Why a new tool instead of reusing `re_embed_all`?

re_embed_all is intentionally destructive: it resets the entire vec_memories table (SQLite) or column (Postgres) before re-embedding. This is correct for an offline migration but unsafe as a multi-tenant runtime tool.
Issue Feature request: add ebuild_embeddings MCP tool for existing memories #39 specifically asks for a way to rebuild embeddings for an existing memory set without recreating it. The previous workaround (delete + create) loses id, links, created_at, and provenance.
We deliberately keep the existing --re-embed CLI/code path untouched.

Design

Tool surface

Registered in both registries used by the project:

app/routes/mcp/memory_tools.py (FastMCP-decorated @mcp.tool());
app/routes/mcp/tool_adapters.py + app/routes/mcp/tool_metadata_registry.py (simplified registry).

Parameters:

Param	Type	Default	Notes
`memory_ids`	`list[int] \| None`	`None`	Explicit ids, already user-scoped server-side
`project_id`	`int \| None`	`None`	Single project owned by caller
`only_missing`	`bool`	`True`	When True, rebuild only memories whose embedding is missing/stale

Returns a dict with: total_candidates, rebuilt_ids, skipped_ids, failed (list of {memory_id, reason}) so the caller can act on partial success.

Persistence layer

Three new methods on MemoryRepository:

count_memories_for_targeted_rebuild(user_id, memory_ids?, project_id?, only_missing)
get_memories_for_targeted_rebuild(user_id, limit, offset, ...)
upsert_targeted_embeddings(user_id, updates)

All filters are AND-combined; user_id is mandatory and never optional. upsert_targeted_embeddings performs server-side ownership validation against memories.user_id before writing — a malicious caller cannot poison another user's vector by passing arbitrary ids.

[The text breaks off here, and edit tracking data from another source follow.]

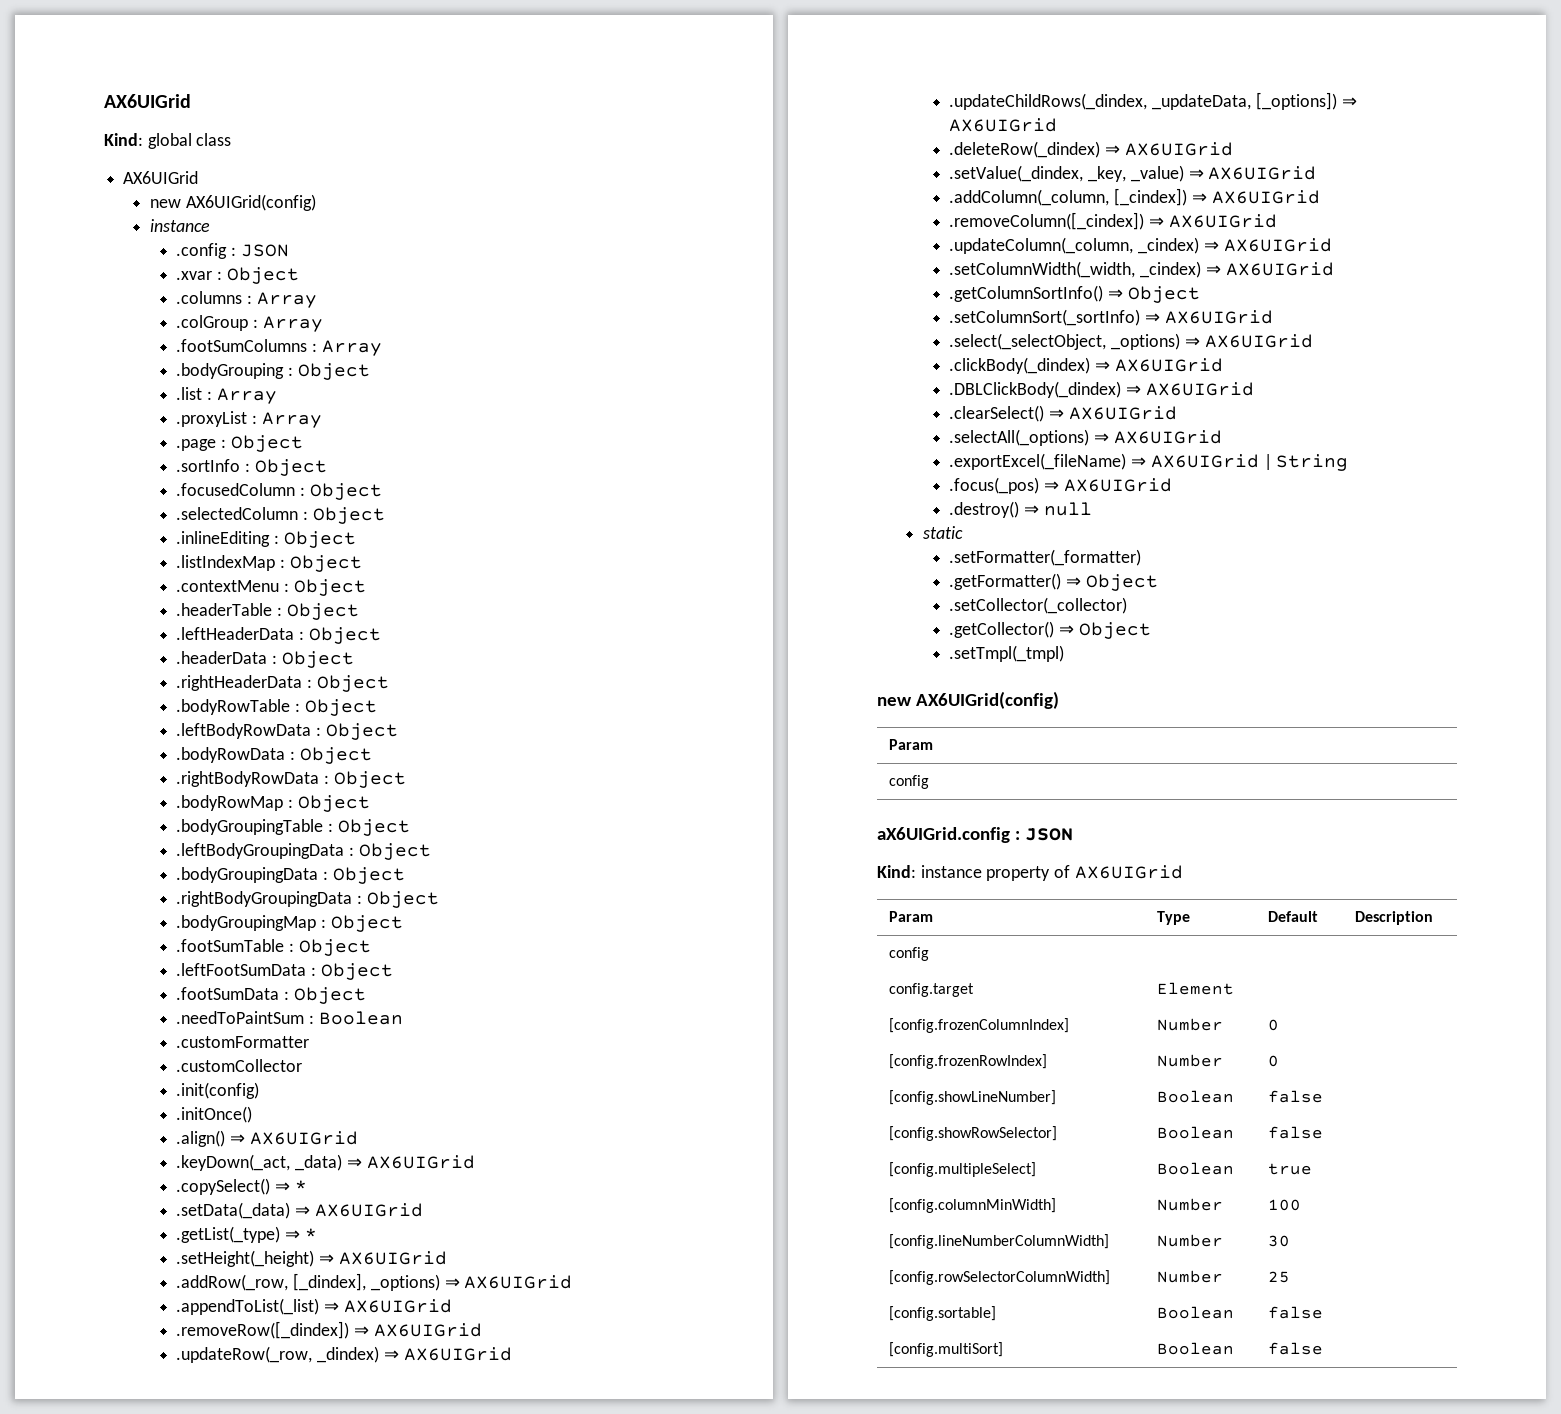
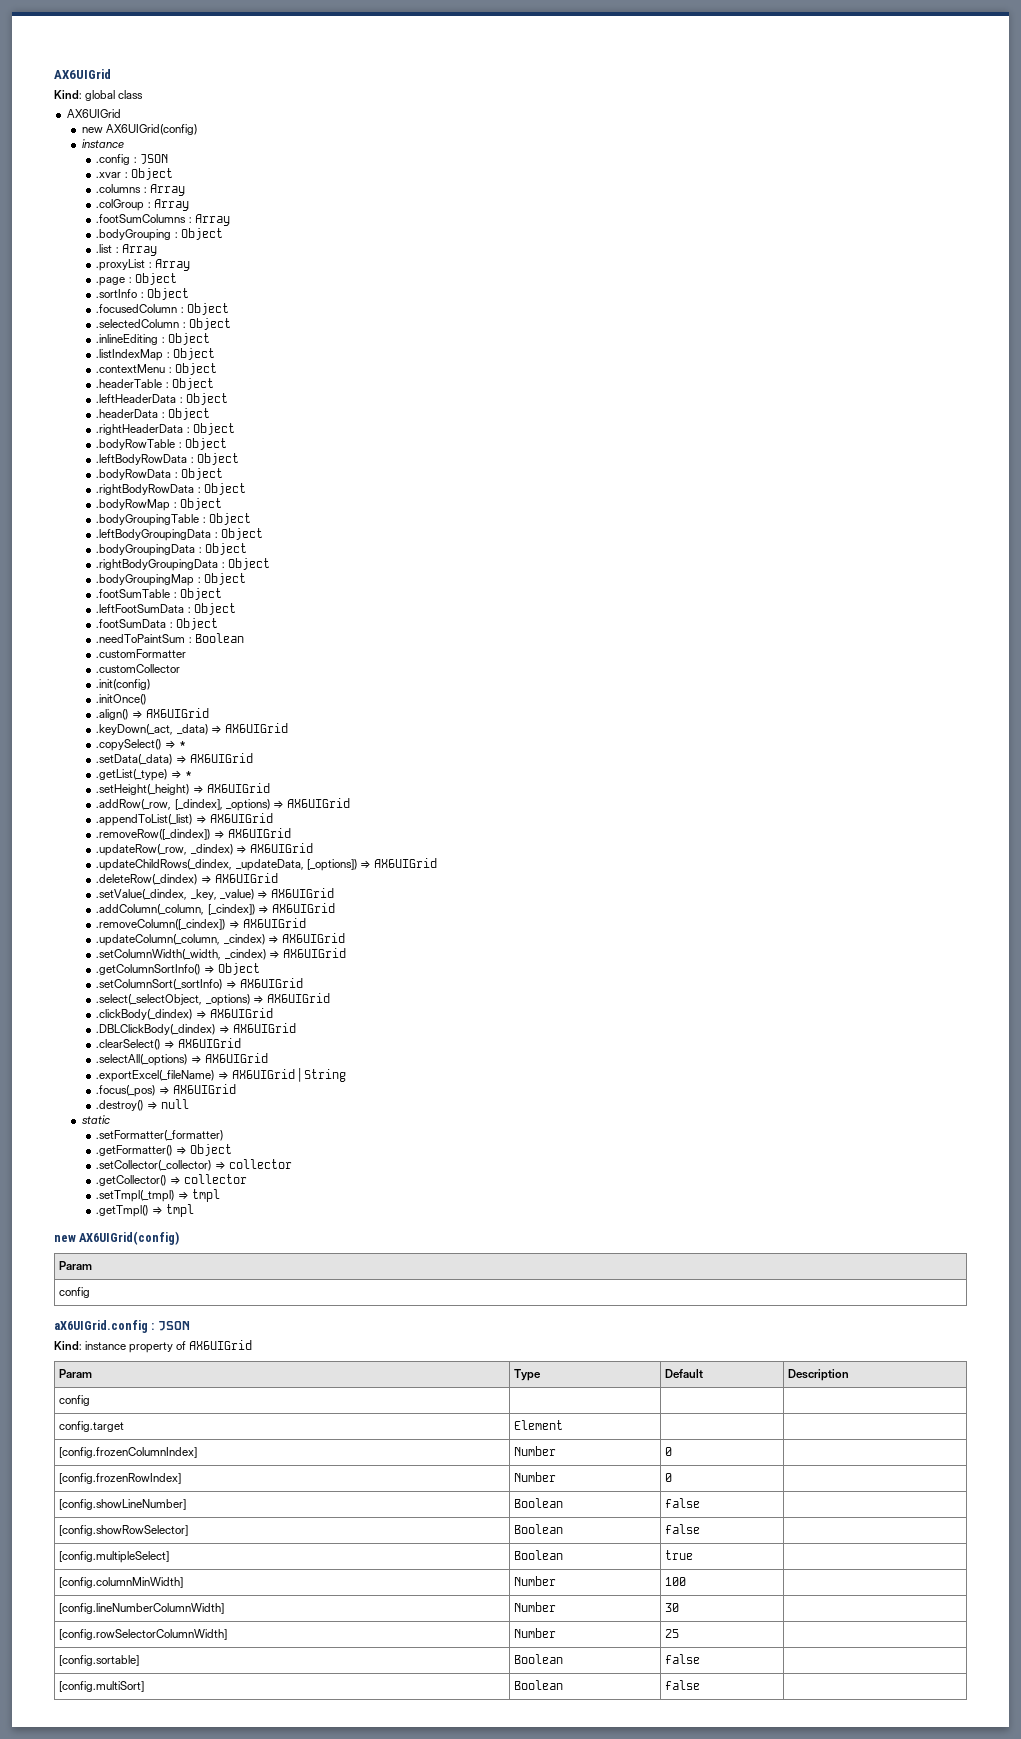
- .setCollector(_collector)
+ .setCollector(_collector) ⇒ collector
- .getCollector() ⇒ Object
+ .getCollector() ⇒ collector
- .setTmpl(_tmpl)
+ .setTmpl(_tmpl) ⇒ tmpl
+ .getTmpl() ⇒ tmpl

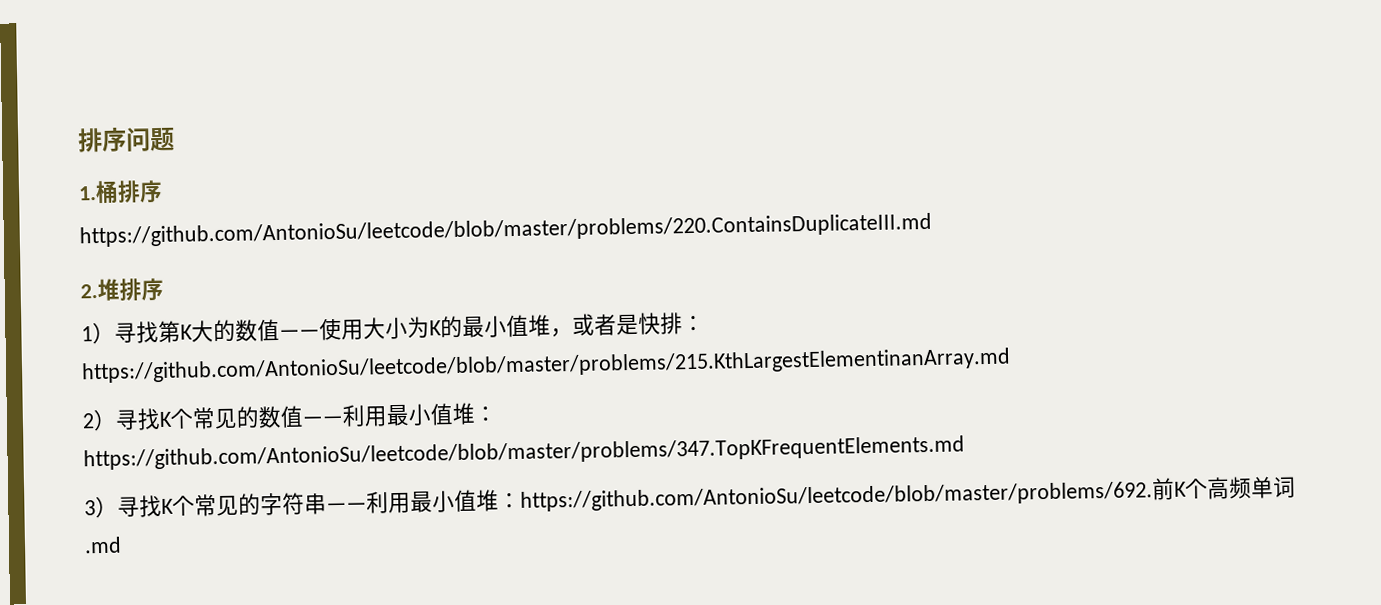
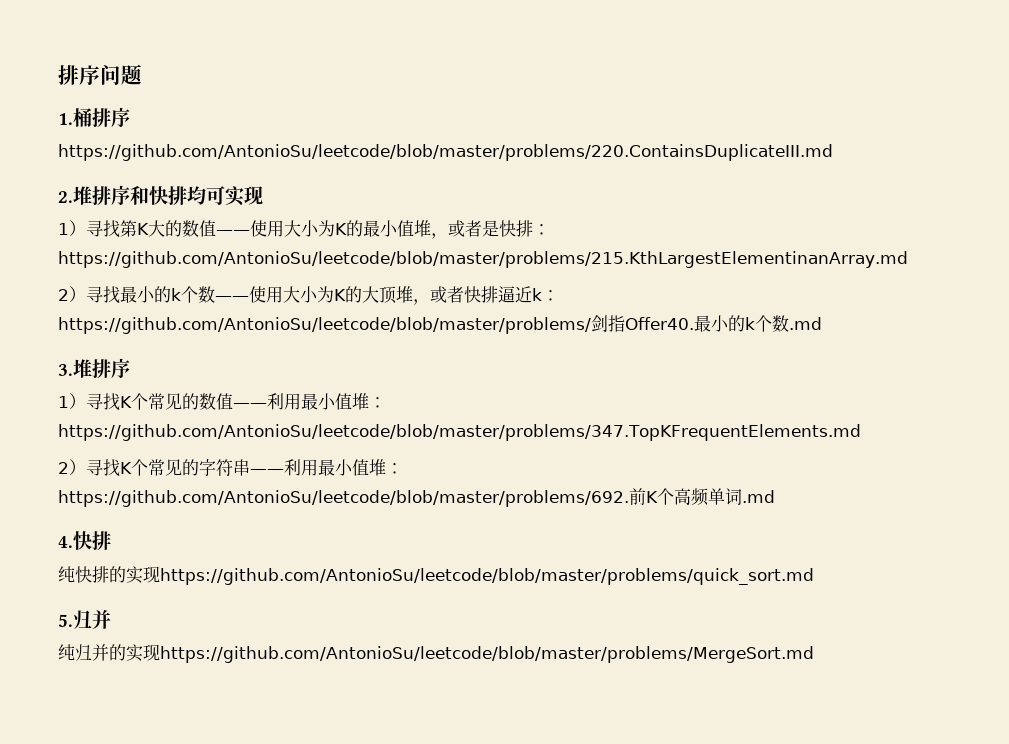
- 2.堆排序
+ 2.堆排序和快排均可实现
- 2）寻找K个常见的数值——利用最小值堆：https://github.com/AntonioSu/leetcode/blob/master/problems/347.TopKFrequentElements.md
+ 2）寻找最小的k个数——使用大小为K的大顶堆，或者快排逼近k：https://github.com/AntonioSu/leetcode/blob/master/problems/剑指Offer40.最小的k个数.md
+ 3.堆排序
+ 1）寻找K个常见的数值——利用最小值堆：https://github.com/AntonioSu/leetcode/blob/master/problems/347.TopKFrequentElements.md
- 3）寻找K个常见的字符串——利用最小值堆：https://github.com/AntonioSu/leetcode/blob/master/problems/692.前K个高频单词.md
+ 2）寻找K个常见的字符串——利用最小值堆：https://github.com/AntonioSu/leetcode/blob/master/problems/692.前K个高频单词.md
+ 4.快排
+ 纯快排的实现https://github.com/AntonioSu/leetcode/blob/master/problems/quick_sort.md
+ 5.归并
+ 纯归并的实现https://github.com/AntonioSu/leetcode/blob/master/problems/MergeSort.md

SQLite (vec_memories virtual table is keyed by memory_id and rejects duplicates): idempotent DELETE + INSERT per id.
Postgres (memories.embedding inline column): idempotent UPDATE.

Service layer

ReEmbeddingService.rebuild_targeted reuses the existing pipeline (build_embedding_text + EmbeddingsAdapter.generate_embedding) so embeddings stay dimensionally consistent with the rest of the corpus. reset_embedding_storage() is never called in this path.

Tests

File	Tests	Notes
`tests/integration/test_targeted_rebuild_sqlite.py`	4	Real in-memory SQLite + `sqlite-vec`, deterministic offline embedding adapter; covers gap-repair, user-scoping, no-reset guarantee, repository-level ownership rejection
`tests/integration/test_re_embedding_service.py`	+4	Service-level coverage with mocked repo: empty candidate set, partial-ownership skips, per-memory failure recorded in `result.failed`, `reset_embedding_storage` never called
`tests/e2e_sqlite/test_re_embedding_sqlite.py`	+3	End-to-end with FastEmbed when available; fixture now skips cleanly instead of crashing when Hugging Face is unreachable (offline runners)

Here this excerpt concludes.